*** Input records Section Begins ***
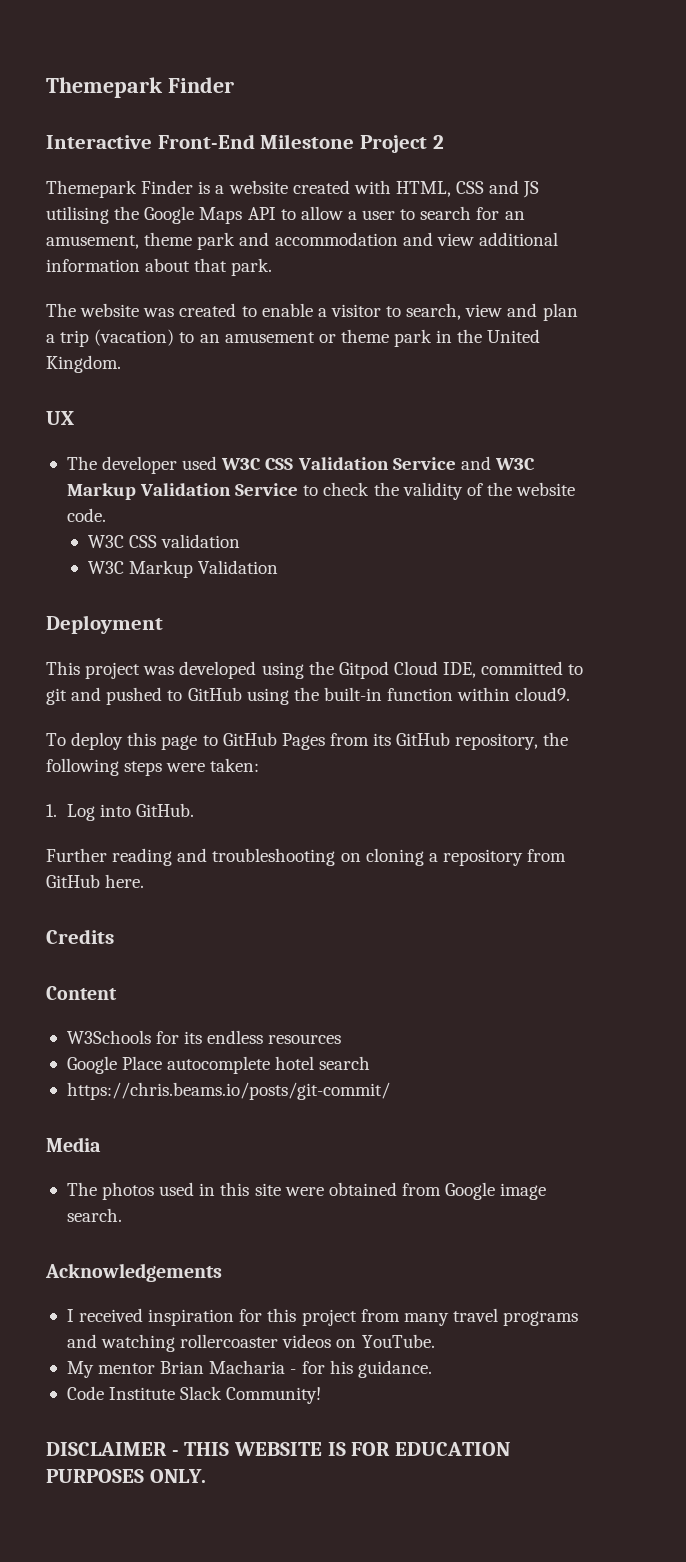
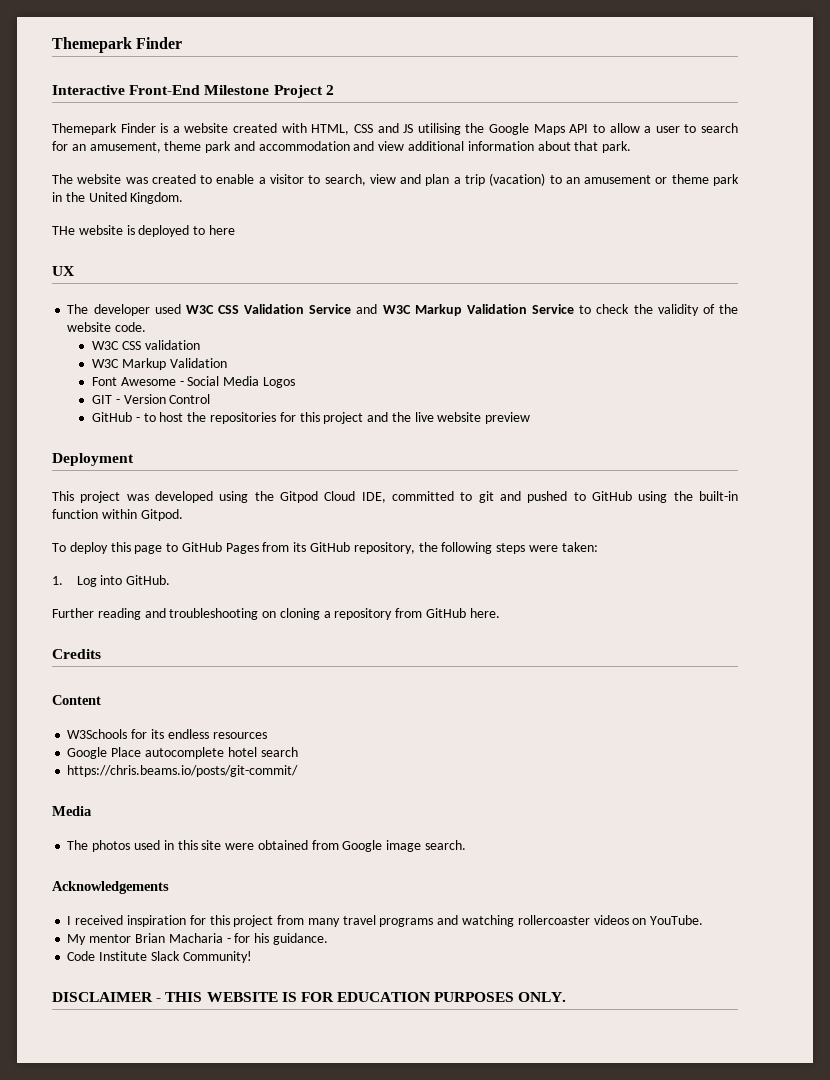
+ THe website is deployed to here
+ Font Awesome - Social Media Logos
+ GIT - Version Control
+ GitHub - to host the repositories for this project and the live website preview
- This project was developed using the Gitpod Cloud IDE, committed to git and pushed to GitHub using the built-in function within cloud9.
+ This project was developed using the Gitpod Cloud IDE, committed to git and pushed to GitHub using the built-in function within Gitpod.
*** Input records Section Ends ***
= Activity =
In your answer, repeat the material above in full, exactly, and without its pictures.

= Solution =
+ THe website is deployed to here
+ Font Awesome - Social Media Logos
+ GIT - Version Control
+ GitHub - to host the repositories for this project and the live website preview
- This project was developed using the Gitpod Cloud IDE, committed to git and pushed to GitHub using the built-in function within cloud9.
+ This project was developed using the Gitpod Cloud IDE, committed to git and pushed to GitHub using the built-in function within Gitpod.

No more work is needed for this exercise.